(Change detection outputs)
=-=-=-=-=

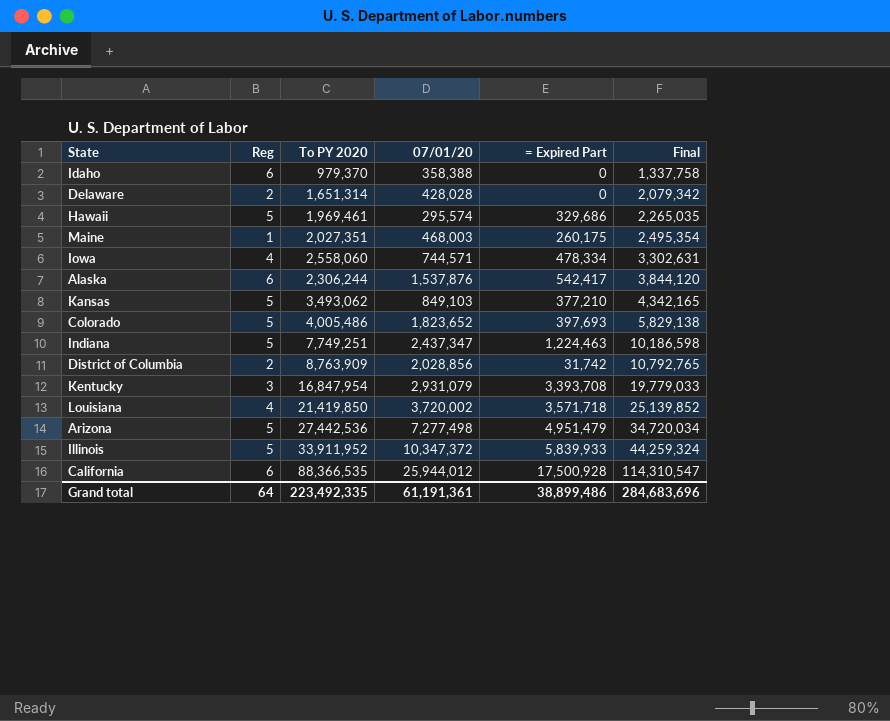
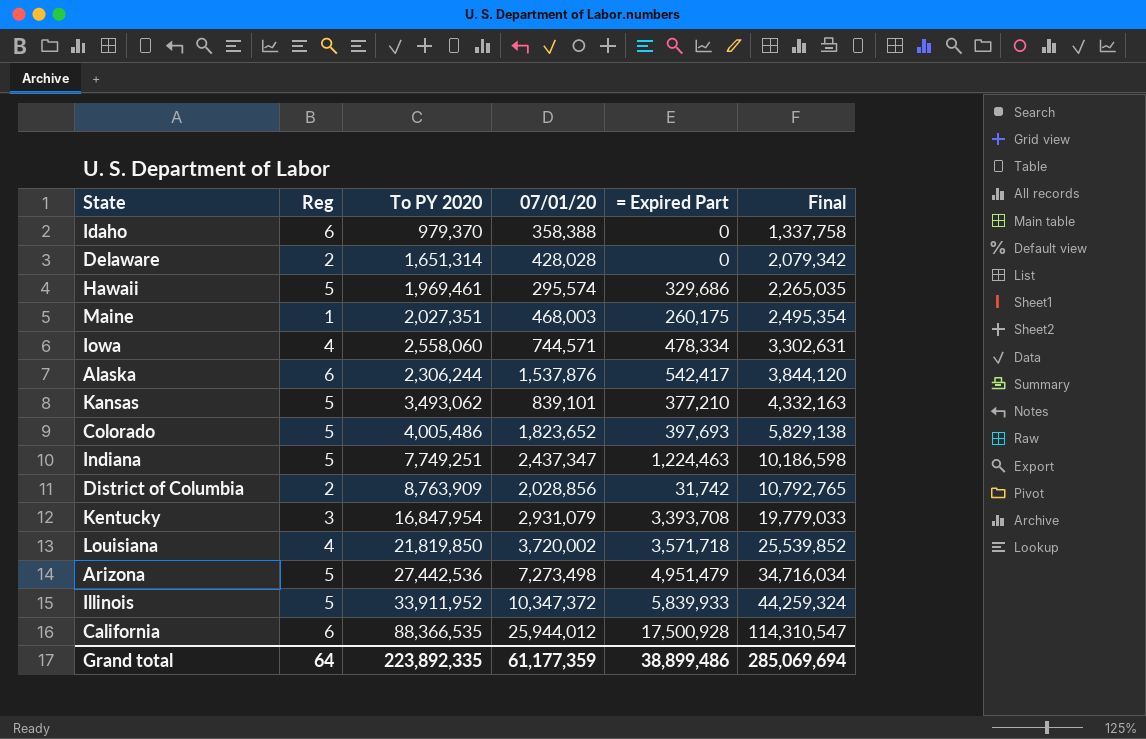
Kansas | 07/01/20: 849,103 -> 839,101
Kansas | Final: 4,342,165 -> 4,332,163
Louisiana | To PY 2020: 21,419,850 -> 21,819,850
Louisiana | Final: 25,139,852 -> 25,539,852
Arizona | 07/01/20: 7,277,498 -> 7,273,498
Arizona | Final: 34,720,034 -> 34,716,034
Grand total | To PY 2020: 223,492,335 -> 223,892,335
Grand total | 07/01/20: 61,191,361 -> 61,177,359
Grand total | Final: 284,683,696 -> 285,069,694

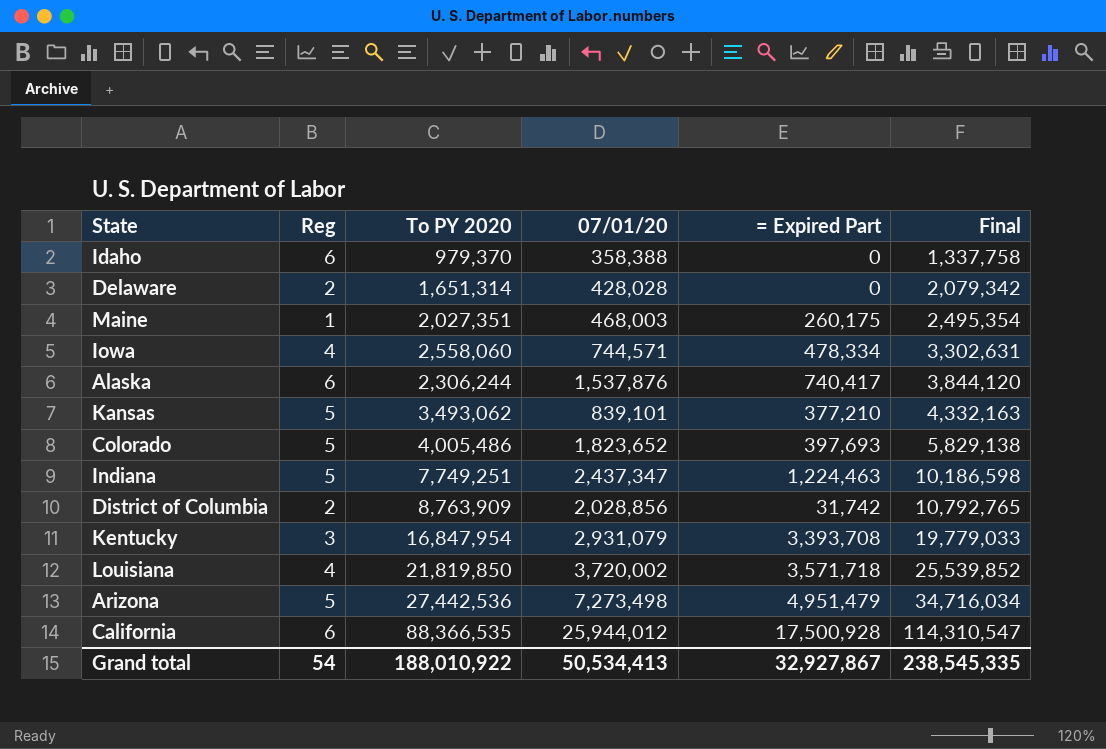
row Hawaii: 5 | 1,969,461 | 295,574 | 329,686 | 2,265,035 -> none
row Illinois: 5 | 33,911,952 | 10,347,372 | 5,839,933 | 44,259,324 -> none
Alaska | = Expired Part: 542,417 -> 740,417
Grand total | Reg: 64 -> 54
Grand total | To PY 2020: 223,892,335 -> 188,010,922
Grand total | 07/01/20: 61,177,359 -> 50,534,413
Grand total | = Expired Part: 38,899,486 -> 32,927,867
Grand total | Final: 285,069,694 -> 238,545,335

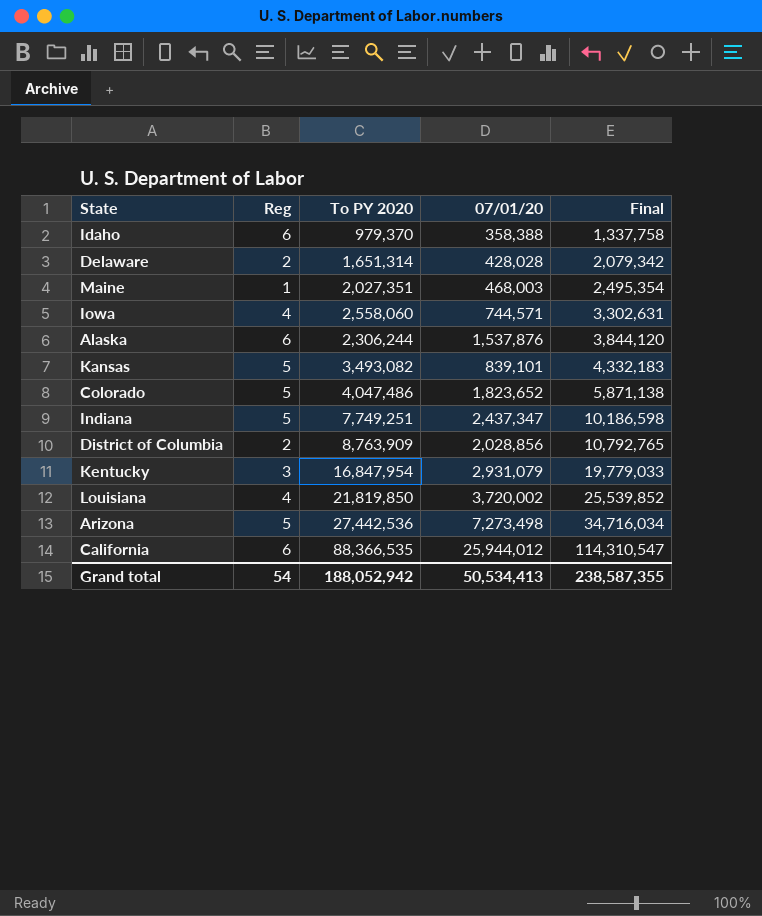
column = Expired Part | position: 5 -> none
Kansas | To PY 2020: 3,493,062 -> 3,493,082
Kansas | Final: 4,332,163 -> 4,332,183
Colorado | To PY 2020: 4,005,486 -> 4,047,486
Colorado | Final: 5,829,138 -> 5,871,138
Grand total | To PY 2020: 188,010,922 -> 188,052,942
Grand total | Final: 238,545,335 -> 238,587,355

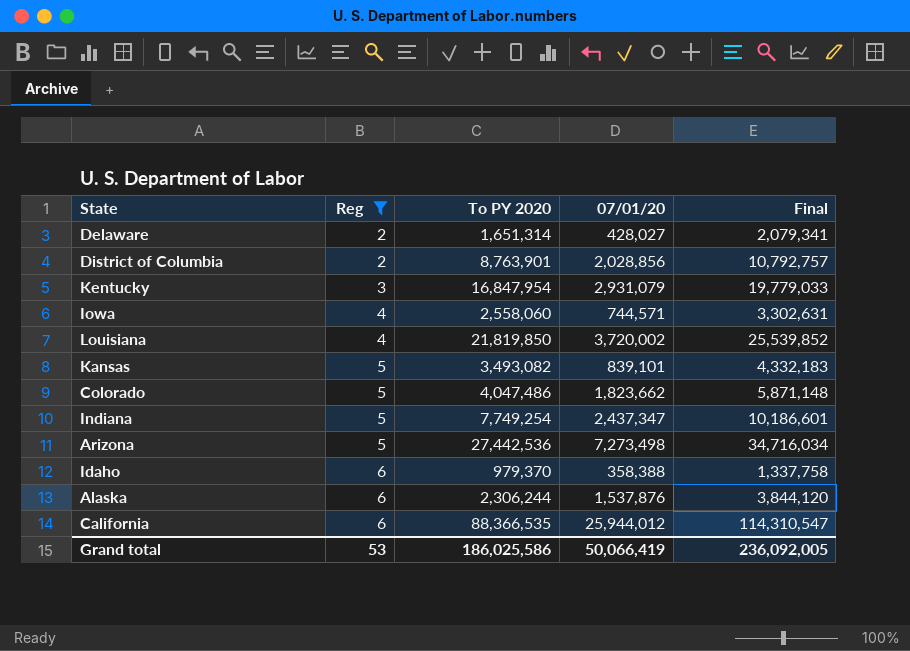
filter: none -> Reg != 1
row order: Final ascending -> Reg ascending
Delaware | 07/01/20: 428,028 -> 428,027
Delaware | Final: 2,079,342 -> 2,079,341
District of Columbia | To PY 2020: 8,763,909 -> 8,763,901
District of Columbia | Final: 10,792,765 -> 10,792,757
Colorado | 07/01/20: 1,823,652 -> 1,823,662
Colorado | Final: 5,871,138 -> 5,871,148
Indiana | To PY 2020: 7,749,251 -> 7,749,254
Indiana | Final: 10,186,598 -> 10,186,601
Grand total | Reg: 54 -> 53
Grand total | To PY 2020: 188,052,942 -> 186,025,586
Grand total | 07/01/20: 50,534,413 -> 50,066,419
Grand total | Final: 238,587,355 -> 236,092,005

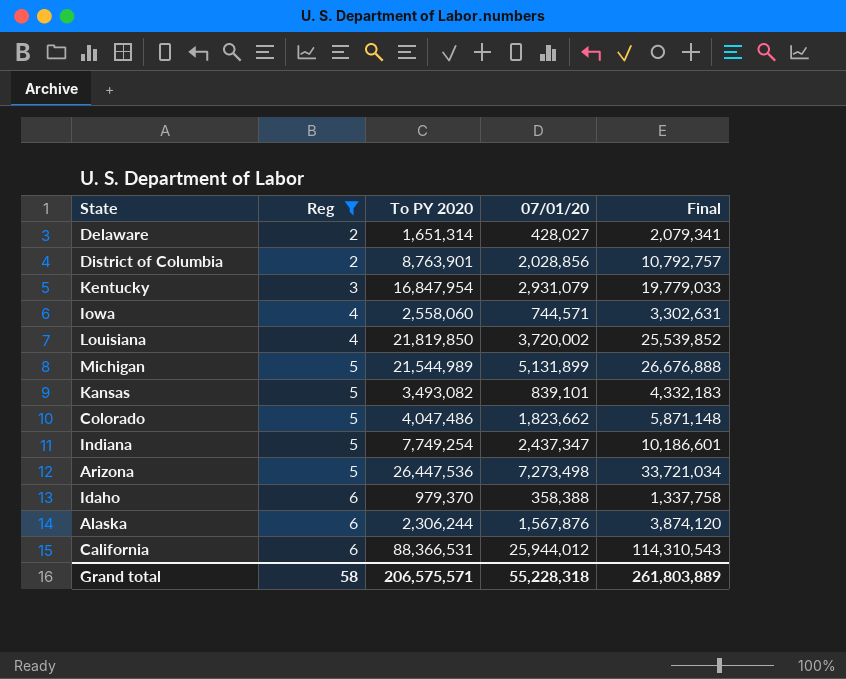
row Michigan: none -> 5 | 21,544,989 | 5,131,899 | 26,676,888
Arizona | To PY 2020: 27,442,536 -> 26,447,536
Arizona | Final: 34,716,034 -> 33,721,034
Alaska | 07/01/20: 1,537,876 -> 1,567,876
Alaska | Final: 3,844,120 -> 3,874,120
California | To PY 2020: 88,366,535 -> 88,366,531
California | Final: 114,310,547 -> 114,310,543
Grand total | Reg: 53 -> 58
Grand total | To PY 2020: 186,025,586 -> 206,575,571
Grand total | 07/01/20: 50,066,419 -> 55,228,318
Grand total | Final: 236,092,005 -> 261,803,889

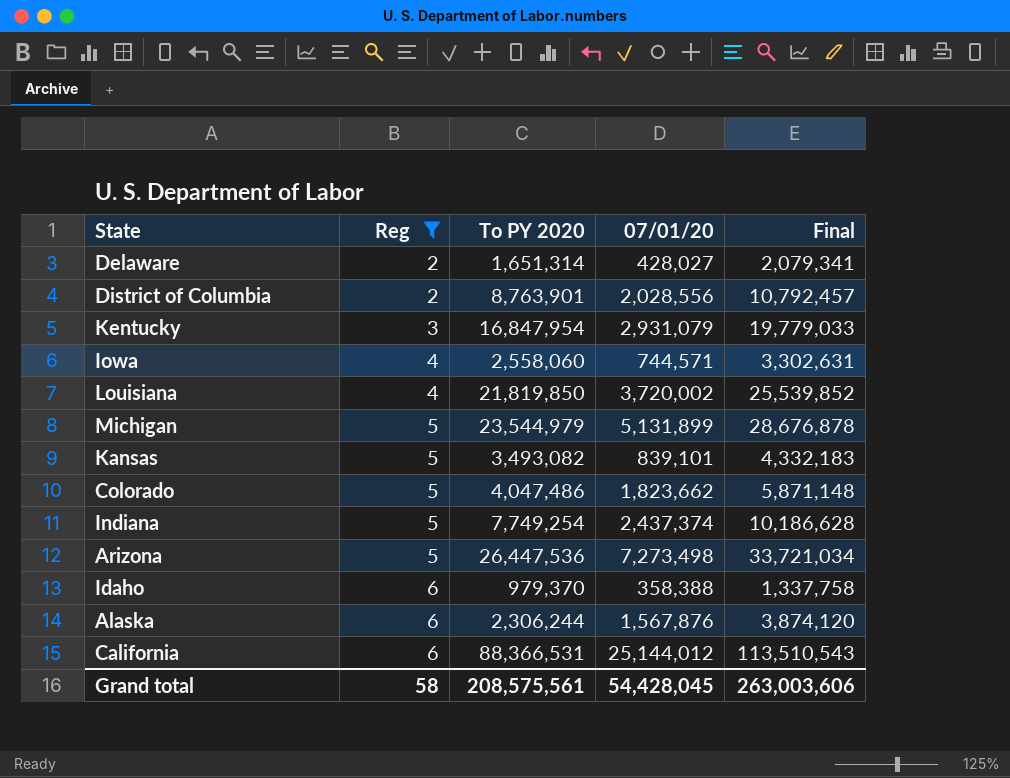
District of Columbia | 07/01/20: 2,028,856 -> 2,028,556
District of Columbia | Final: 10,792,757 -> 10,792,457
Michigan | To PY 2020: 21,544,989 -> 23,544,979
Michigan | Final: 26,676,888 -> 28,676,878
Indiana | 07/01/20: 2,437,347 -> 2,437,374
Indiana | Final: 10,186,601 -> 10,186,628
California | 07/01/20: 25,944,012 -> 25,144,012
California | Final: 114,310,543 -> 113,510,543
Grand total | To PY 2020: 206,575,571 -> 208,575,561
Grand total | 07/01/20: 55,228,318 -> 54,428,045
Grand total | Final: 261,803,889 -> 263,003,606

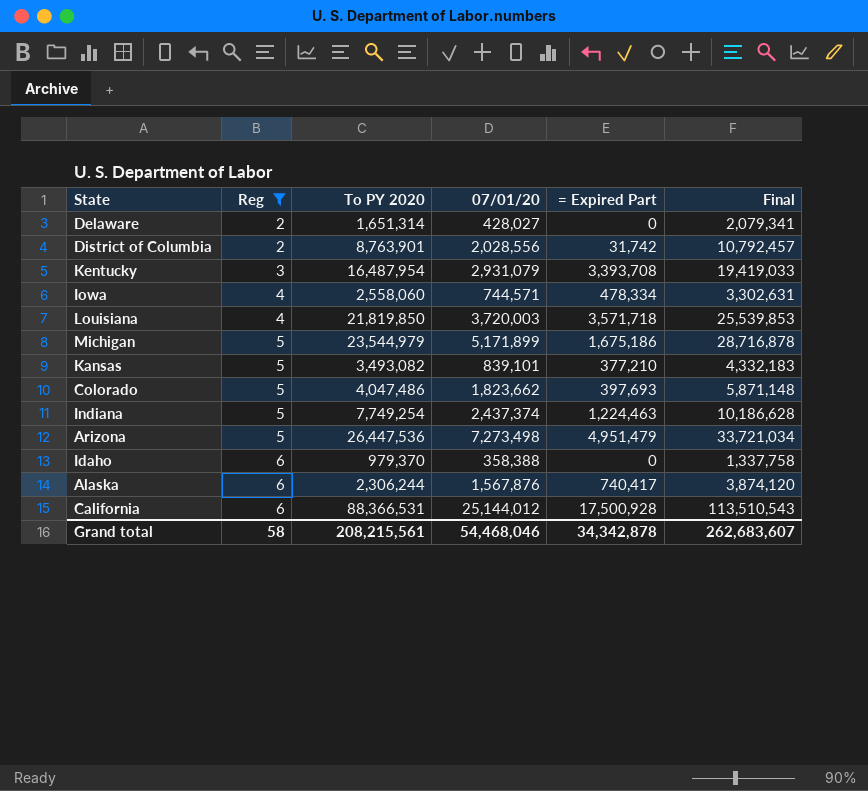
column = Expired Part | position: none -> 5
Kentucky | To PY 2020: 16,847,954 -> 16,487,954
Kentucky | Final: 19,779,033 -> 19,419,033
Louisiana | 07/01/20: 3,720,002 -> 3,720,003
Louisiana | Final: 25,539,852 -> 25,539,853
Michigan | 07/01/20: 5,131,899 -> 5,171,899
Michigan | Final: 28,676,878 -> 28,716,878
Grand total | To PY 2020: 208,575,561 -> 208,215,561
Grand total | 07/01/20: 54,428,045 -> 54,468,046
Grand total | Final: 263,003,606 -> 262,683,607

=-=-=-=-=

Within the lines above, find those holding the word "Colorado" and copy them.

Colorado | To PY 2020: 4,005,486 -> 4,047,486
Colorado | Final: 5,829,138 -> 5,871,138
Colorado | 07/01/20: 1,823,652 -> 1,823,662
Colorado | Final: 5,871,138 -> 5,871,148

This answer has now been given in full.